Keeping Caruso on the court is a priority for good reason. Of the 15 3-man lineup combinations that have logged 300 or more minutes this season, Caruso is in all five of the ones that have produced a positive net rating.

The five-man unit of Caruso, DeMar DeRozan, Zach LaVine, Nikola Vucevic and Patrick Williams that has logged 176 minutes together is a plus-5.7 in net rating.

“He impacts us in so many ways,” DeRozan said.

Indeed, Caruso ranks second to Toronto’s O.G. Anunoby in deflections per game and total deflections. His deflections-per-36-minutes average of 5.7 leads the league by a wide margin over runner-up Thad Young, who is at 4.7.

Then there’s Caruso’s improved 3-point percentage. After shooting just 33.3 percent on 3.1 attempts per game last season, tied for the second-lowest of his career behind his rookie season, Caruso is up to 39.1 percent on 2.2 attempts per game.

“I don’t know if it was an emphasis. Honestly, I don’t really even know what I’m shooting this year,” Caruso said. “I really just try to be focused on the work because the work is undefeated.”

Caruso’s main impact for the Bulls isn’t his offense.

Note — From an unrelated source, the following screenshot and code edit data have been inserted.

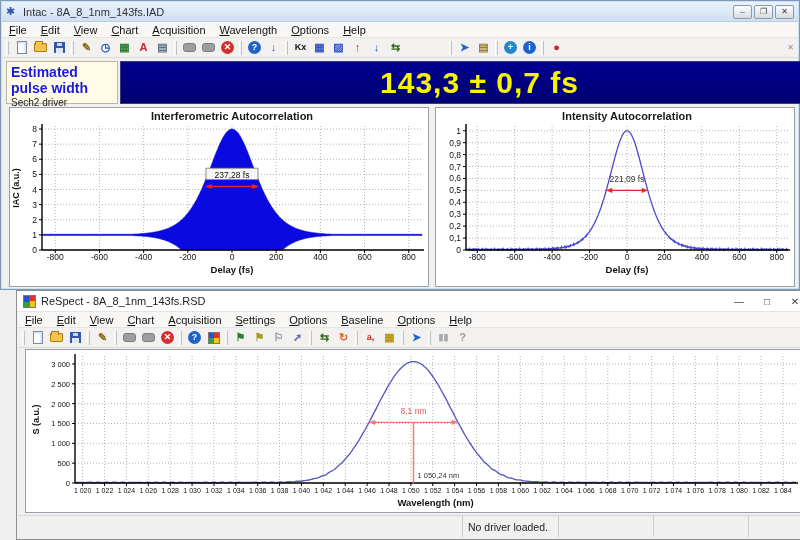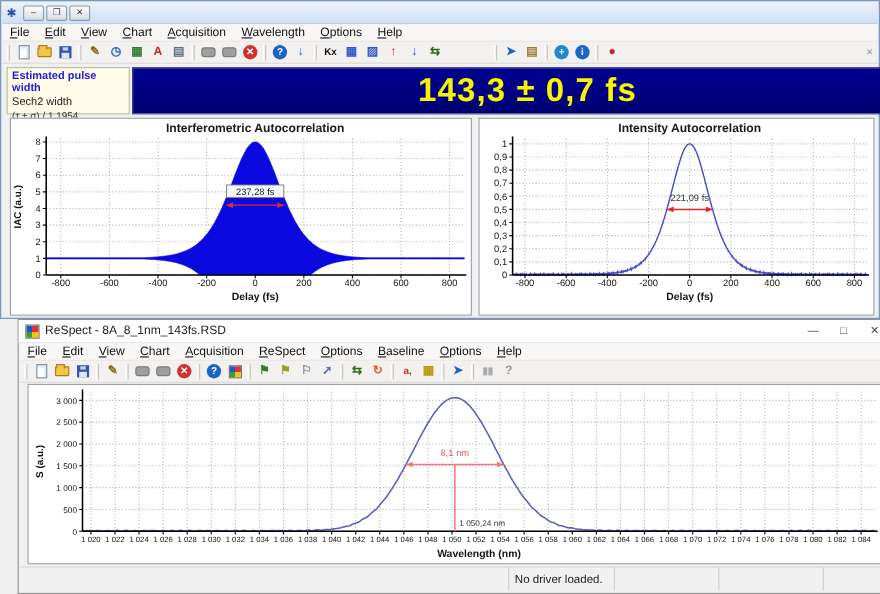--- a/index.html
+++ b/index.html
@@ -88,6 +88,7 @@
   <div class="win-top">
     <div class="titlebar-classic">
       <span class="app-ic">✱</span>
+      <span class="ttl">Intac - 8A_8_1nm_143fs.IAD</span>
       <span class="cbtns" id="intac-winbtns">
           <span class="cbtn">–</span>
           <span class="cbtn">❐</span>

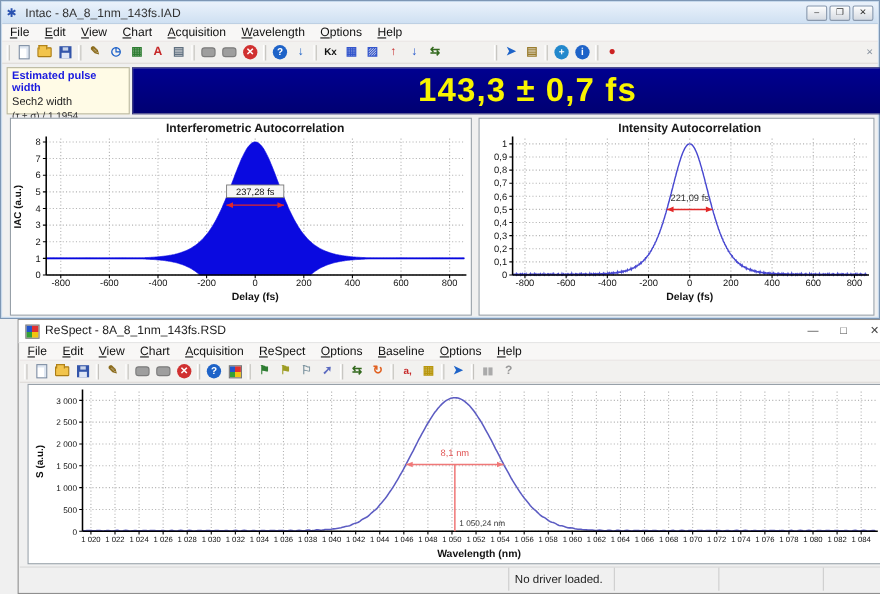--- a/index.html
+++ b/index.html
@@ -59,7 +59,7 @@
   
   .pulse-box{position:absolute;left:5px;top:60px;width:112px;height:43px;background:#fffbe6;
     border:1px solid #b9b79e;padding:2px 4px;}
-  .pulse-box .pt{font-size:10px;font-weight:bold;color:#1a1adf;}
+  .pulse-box .pt{font-size:14px;font-weight:bold;color:#1a1adf;}
   .pulse-box .pl{font-size:10px;color:#222;margin-top:1px;}
   .pulse-box .pf{font-size:9px;color:#333;margin-top:2px;}
   .banner{position:absolute;left:119px;top:60px;width:719px;height:43px;

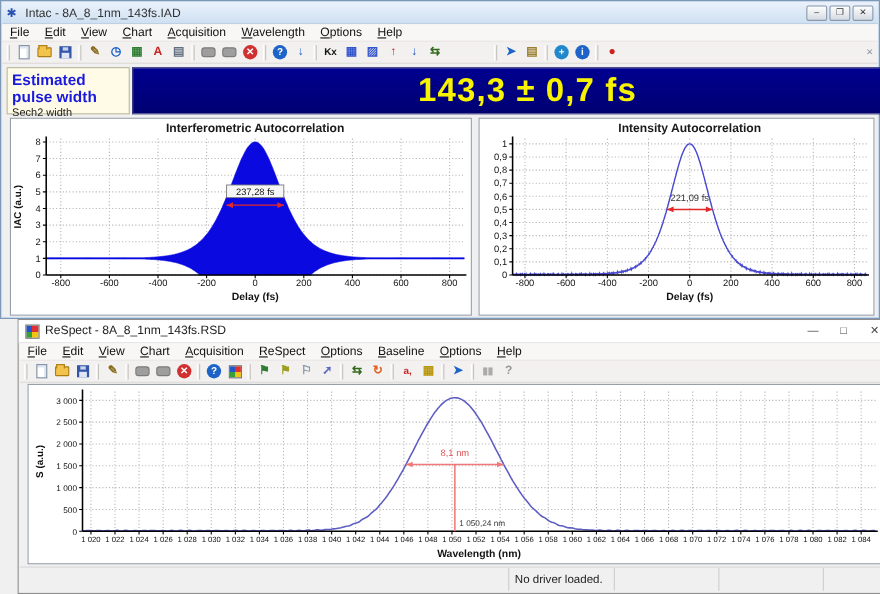--- a/index.html
+++ b/index.html
@@ -207,7 +207,7 @@
 
     <div class="pulse-box">
       <div class="pt">Estimated pulse width</div>
-      <div class="pl">Sech2 width</div>
+      <div class="pl">Sech2 driver</div>
       <div class="pf">(τ ± σ) / 1.1954</div>
     </div>
     <div class="banner">

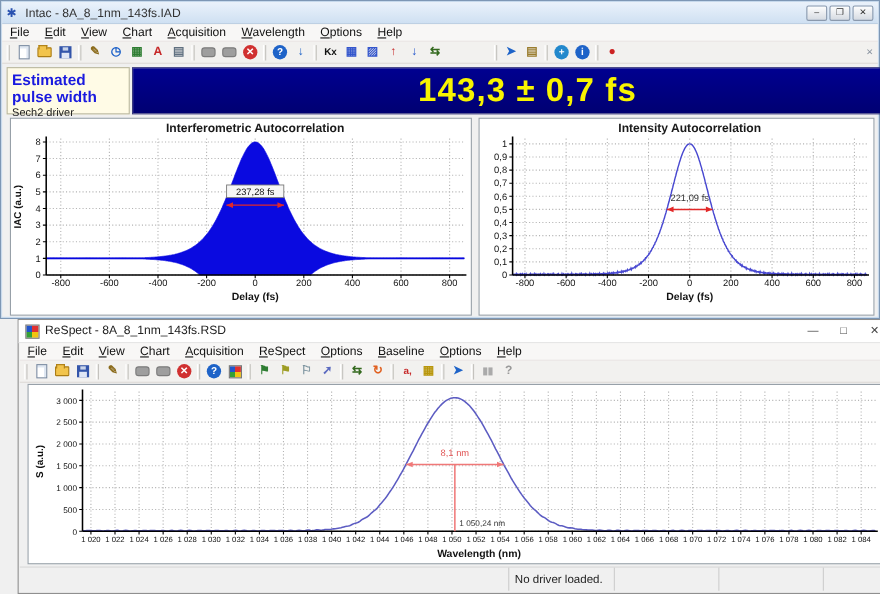--- a/index.html
+++ b/index.html
@@ -370,7 +370,7 @@
         <span class="mi">View</span>
         <span class="mi">Chart</span>
         <span class="mi">Acquisition</span>
-        <span class="mi">ReSpect</span>
+        <span class="mi">Settings</span>
         <span class="mi">Options</span>
         <span class="mi">Baseline</span>
         <span class="mi">Options</span>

But when he’s out there with LaVine, DeRozan and Vucevic, he’s going to get some wide-open looks because of the amount of opposing defensive attention placed on those scorers.

Knocking those down is important.

“I have good teammates that get me open shots,” Caruso said. “Most of it is just about recognizing when you’re going to be open and being prepared before the ball comes to you.”

And being healthy and on the court to shoot it.